TR EN

Dil Seçin

Ara

Sevgililer Sevgilisine

Sevgililer Sevgilisine

“O’na (asm) sonsuz özlemle…”

Arınmaya muhtaç gönlümüz; varlığınla hayat buldu, ısındı içimiz, aydınlandı yüzümüz.

Kulağıma küpe olur her işimde güzel bir sözün.

Eğiten, öğreten, kaynağı su gibi berrak, temiz sözlerin.

Ülkeler dolaşır, nice kalpleri fethedersin.

Ey Sevgililer Sevgilisi...

Sen ki, sahabelerin, fakirlerin, çocukların ve yetimlerin sesini duymak, yüzünü görmek istediği...

Sen ki, her mazlumun ve her günahkârın sığınağı.

Teselli bulduğu korunağı, barınağı sen oldun.

O denli emin, o kadar yakın bildiler seni.

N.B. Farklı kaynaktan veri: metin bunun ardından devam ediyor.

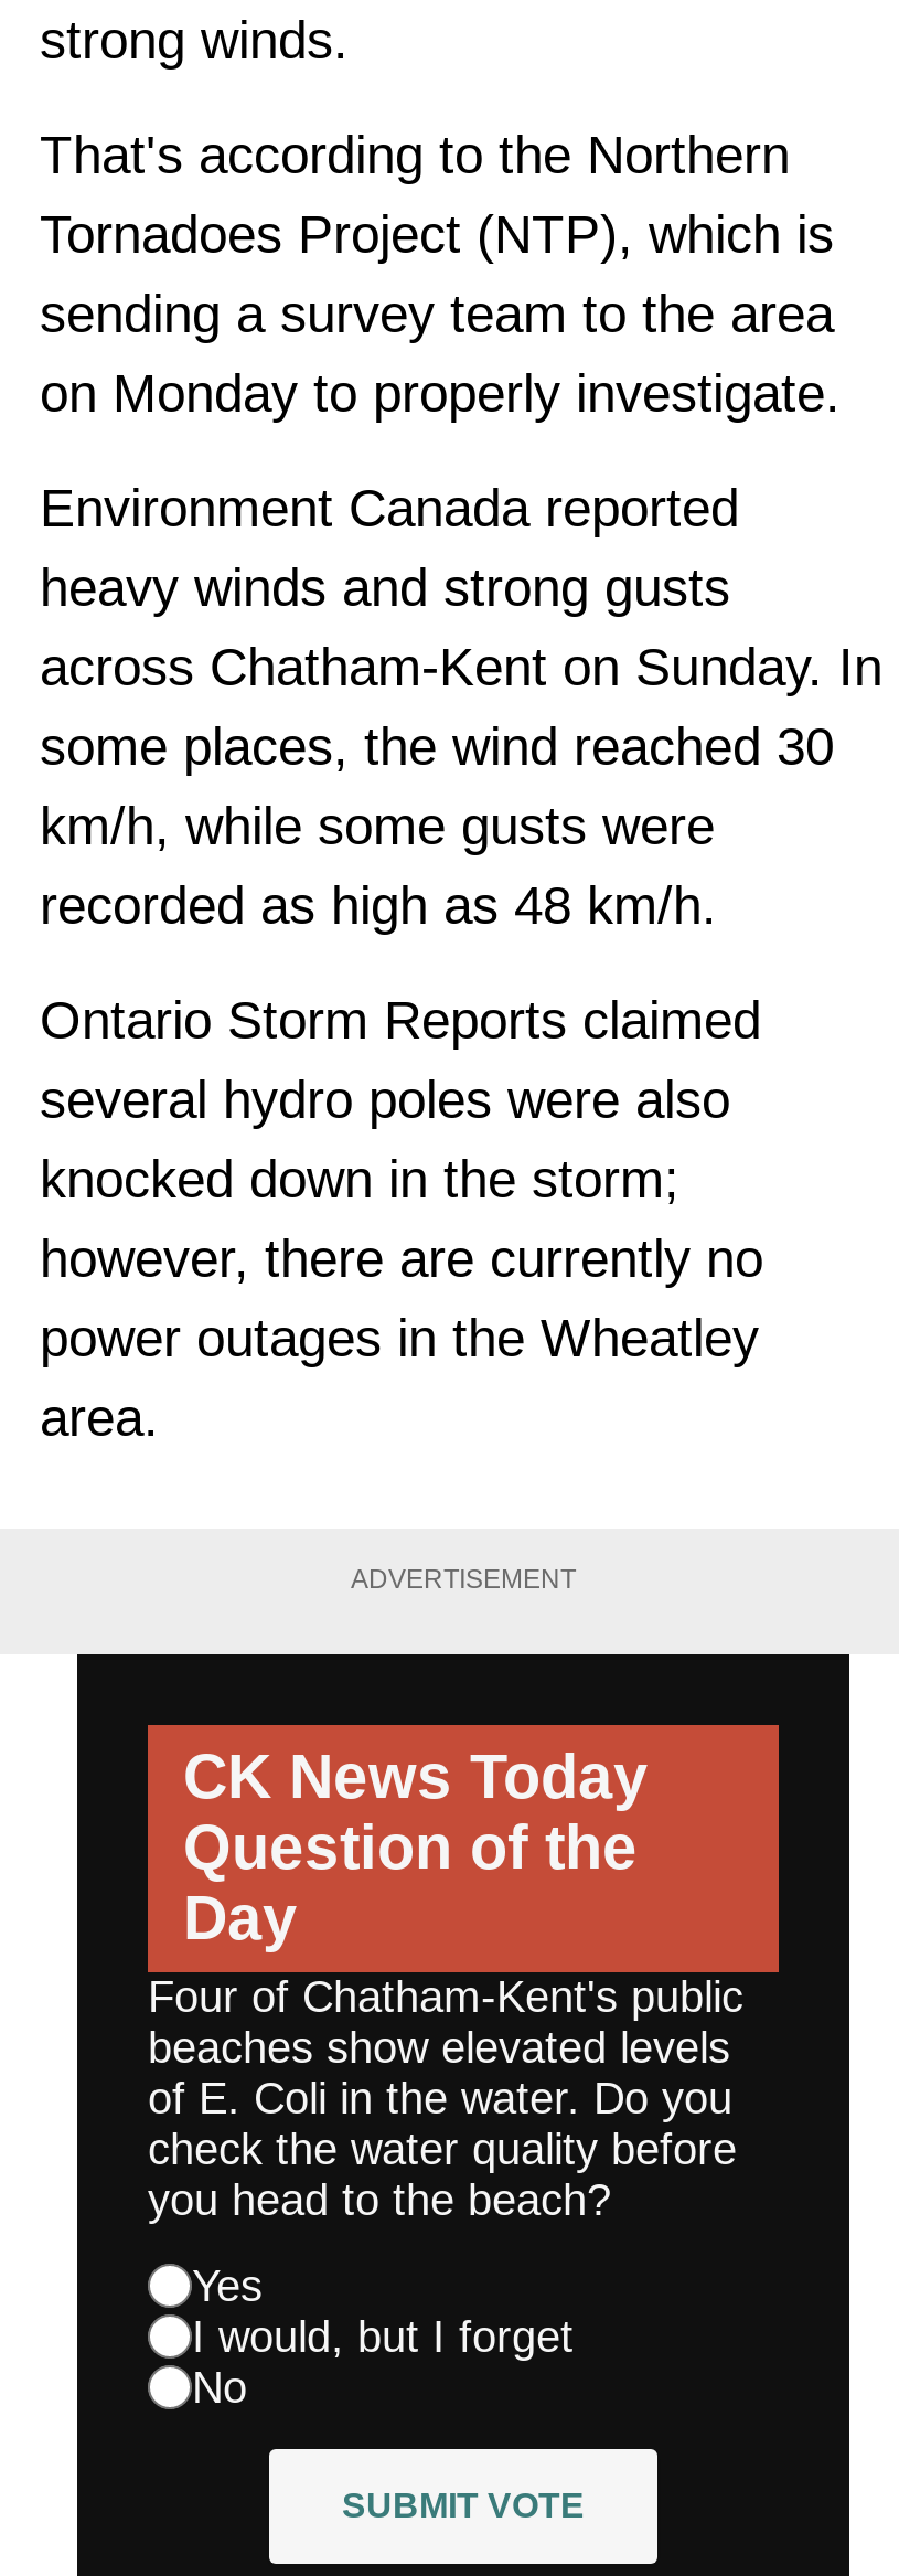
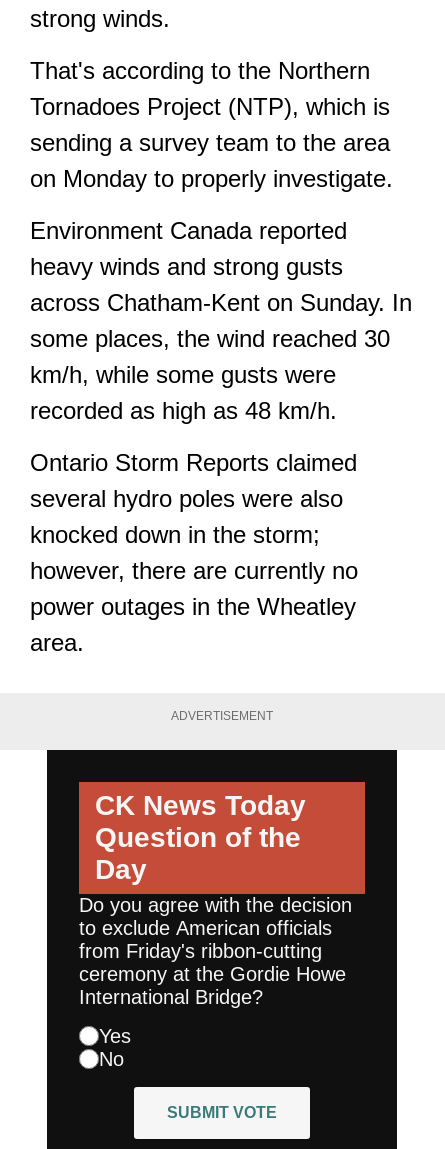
[148,1972,743,2223] Four of Chatham-Kent's public | beaches show elevated levels | of E. Coli in the water. Do you | check the water quality before | you head to the beach? -> [79,894,352,1008] Do you agree with the decision | to exclude American officials | from Friday's ribbon-cutting | ceremony at the Gordie Howe | International Bridge?
[192,2312,574,2360] I would, but I forget -> none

Reddetmedin yanına geleni, gönüllerini hoş ettin.

Senin isminle süsleriz, Senin sevginle içimizi, sohbetimizi...

Senleşiriz adeta büyürüz.

O kadar ki, yerde çiçek, gökte yıldız olur, parlarız.

Sığmaz içimizdeki sevgi, taşarız.

Yeryüzüne, göklere ve daha ötelere

Cennetlere…

Sen ki; cihana bedelsin Sultanım.

Nasıl olduysa oldu, nasıl sardıysa sardı… Nurunla ufkumuzu kuşattın.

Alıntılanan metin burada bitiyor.